Let's look at what staff turnover really means, how you can calculate it and what to do with the results.
Published 17 Sep 2020
10 min read

Staff turnover affects even the most successful of businesses. It can be for a wide range of reasons; following their partners across the country, wanting to spend more time at home with children, looking into a major change in career, following a career promotion, or going back to study.

Those reasons are tough to address by an employer because they involve life events in the employee’s world outside of work. But, there are many reasons employees leave jobs that aren’t related to big life events – and that’s where employers have an opportunity to strategise in the hope of retaining top talent.

As the ‘Great Resignation‘ begins to sweep across workplaces, we’re taking a look at what staff turnover really means, how you can calculate it and what to do with the results.

 

What is staff turnover?

Staff or employee turnover is the measurement of the number of employees who leave your business during a specified time period (usually one year). There are two types of staff turnover, voluntary and involuntary;

Voluntary turnover

Refers to any instance in which an employee actively chooses to leave a business.

Involuntary turnover

Occurs whenever an employer chooses to terminate an employee.

Within every business, low employee turnover is the goal. The industry standard can, of course, change. For example, industries such as retail and hospitality have a much higher average turnover rate than, say, finance or insurance companies.

The average staff turnover rate in Australia in 2019 was 8.5%. The highest contributor was hospitality with 17.9% turnover, whereas the lowest was public administration at 5.3%. To see how you compare, view the full list of employee turnover rates by industry in Australia here.

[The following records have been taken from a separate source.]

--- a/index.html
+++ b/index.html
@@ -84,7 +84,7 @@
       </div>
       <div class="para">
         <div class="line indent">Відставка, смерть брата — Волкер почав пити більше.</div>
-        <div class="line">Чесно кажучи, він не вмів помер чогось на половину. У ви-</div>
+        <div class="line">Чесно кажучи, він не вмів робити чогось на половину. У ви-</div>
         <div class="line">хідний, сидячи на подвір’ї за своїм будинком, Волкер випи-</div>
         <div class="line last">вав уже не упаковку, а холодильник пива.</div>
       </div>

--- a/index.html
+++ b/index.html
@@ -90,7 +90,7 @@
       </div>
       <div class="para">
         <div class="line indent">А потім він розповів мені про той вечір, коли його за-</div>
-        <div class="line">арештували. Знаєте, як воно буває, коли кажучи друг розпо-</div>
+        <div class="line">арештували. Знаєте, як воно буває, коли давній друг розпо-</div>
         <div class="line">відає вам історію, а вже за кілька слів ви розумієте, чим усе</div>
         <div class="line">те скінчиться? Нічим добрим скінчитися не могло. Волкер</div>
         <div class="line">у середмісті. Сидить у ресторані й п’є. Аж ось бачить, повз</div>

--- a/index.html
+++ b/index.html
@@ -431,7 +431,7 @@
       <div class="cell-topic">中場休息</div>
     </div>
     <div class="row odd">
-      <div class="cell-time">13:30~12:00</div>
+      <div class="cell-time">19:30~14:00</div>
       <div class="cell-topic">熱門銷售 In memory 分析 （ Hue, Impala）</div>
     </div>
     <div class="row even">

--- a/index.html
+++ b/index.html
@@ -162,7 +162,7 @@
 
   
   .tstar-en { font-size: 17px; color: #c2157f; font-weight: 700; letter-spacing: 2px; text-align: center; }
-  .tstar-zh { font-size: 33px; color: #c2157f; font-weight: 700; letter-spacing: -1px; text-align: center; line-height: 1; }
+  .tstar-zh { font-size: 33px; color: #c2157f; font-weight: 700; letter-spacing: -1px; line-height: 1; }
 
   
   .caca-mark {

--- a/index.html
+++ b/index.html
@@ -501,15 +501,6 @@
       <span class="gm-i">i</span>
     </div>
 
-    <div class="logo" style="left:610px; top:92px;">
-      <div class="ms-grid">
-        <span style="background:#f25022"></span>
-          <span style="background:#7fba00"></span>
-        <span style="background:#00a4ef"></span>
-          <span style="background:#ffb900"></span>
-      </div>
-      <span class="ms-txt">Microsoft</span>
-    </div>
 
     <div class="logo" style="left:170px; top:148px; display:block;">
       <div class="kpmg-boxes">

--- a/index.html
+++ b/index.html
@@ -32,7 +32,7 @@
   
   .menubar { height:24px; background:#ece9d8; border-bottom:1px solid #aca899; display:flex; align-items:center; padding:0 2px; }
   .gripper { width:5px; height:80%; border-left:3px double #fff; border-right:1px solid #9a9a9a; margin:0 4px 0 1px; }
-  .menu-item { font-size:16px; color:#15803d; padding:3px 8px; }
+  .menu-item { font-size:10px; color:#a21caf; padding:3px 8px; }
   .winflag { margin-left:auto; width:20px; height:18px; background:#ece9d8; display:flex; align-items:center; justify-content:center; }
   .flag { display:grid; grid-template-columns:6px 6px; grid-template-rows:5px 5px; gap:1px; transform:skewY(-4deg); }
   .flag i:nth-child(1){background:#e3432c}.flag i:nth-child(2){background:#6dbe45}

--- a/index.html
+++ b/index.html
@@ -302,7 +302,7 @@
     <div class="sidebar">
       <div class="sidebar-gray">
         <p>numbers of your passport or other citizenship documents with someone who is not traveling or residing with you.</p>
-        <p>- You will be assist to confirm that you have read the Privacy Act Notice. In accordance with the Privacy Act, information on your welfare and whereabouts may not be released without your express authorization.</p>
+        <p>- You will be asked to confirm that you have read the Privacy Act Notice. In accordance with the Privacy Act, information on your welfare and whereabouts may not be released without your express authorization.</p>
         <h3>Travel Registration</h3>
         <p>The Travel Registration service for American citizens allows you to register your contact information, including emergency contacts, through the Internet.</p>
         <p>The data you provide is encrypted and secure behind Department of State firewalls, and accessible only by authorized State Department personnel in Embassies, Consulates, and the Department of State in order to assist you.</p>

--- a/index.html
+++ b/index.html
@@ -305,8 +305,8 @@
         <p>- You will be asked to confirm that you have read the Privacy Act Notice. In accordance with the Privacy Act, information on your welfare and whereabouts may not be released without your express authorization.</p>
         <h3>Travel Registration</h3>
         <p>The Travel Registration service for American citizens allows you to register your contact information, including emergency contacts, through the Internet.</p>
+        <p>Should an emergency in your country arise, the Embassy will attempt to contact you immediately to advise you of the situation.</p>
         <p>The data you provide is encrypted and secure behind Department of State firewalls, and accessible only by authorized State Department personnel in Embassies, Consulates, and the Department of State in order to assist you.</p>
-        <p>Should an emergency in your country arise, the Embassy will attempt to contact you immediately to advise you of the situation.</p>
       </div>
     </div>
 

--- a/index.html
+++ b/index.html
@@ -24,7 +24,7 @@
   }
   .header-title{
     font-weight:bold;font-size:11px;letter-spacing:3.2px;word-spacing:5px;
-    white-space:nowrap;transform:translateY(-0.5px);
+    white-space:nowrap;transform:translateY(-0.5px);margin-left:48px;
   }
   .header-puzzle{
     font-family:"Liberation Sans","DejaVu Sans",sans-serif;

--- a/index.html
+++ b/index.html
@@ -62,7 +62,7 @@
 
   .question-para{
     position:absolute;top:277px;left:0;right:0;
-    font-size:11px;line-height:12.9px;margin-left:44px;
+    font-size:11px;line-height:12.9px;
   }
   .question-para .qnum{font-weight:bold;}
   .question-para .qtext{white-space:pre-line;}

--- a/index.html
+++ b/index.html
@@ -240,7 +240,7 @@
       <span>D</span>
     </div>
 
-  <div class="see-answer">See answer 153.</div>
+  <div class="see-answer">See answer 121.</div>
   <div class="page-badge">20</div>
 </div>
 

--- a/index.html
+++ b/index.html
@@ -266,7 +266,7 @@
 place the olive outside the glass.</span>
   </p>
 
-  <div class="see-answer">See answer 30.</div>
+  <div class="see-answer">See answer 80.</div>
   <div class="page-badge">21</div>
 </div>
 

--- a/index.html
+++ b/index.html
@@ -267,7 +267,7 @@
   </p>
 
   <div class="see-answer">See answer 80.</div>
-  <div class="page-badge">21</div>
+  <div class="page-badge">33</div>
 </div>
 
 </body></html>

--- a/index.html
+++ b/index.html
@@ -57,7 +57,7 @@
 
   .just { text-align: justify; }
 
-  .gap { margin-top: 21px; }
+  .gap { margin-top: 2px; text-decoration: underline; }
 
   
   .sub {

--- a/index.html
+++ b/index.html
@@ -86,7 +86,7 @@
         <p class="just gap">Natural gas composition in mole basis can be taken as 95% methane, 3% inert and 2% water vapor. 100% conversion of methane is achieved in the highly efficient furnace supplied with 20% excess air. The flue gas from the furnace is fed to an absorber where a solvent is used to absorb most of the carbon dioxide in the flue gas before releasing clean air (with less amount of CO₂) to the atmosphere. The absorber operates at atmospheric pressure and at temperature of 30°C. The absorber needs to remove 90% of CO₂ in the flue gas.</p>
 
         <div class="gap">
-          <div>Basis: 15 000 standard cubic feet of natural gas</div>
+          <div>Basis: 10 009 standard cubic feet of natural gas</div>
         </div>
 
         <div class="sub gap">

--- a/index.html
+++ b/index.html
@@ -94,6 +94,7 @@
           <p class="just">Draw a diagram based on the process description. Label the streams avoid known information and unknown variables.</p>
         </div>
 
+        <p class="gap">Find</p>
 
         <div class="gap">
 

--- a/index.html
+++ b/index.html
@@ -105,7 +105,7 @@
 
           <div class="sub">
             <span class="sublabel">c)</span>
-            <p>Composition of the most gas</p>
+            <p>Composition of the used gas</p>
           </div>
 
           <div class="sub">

A high turnover rate is one that is significantly above the average for the relevant industry. When creating targets for your business, make sure to be realistic by measuring against the industry average rather than the national average.

 

What are the causes of high employee turnover?

You should regularly review your employee turnover rate. Look at who the departed employees were, when they left, and the reason for leaving.

Make sure to track changes in staff turnover rates against changes you make to the business. You may start noticing trends across teams or the whole business that you can then work on.

1. Lack of career path

In a professional setting, it’s only natural that people want to climb the corporate ladder and get more out of their roles. How do we know? In our recent Employee Movement and Retention Report, we uncovered that 48% of workers are planning on looking for a new role within the next year and the main reason explains why.

statistics - are you looking for a new role in the next year - employment hero

The most prominent reason for changing roles? A lack of career progression, with 31% stating this as their top reason.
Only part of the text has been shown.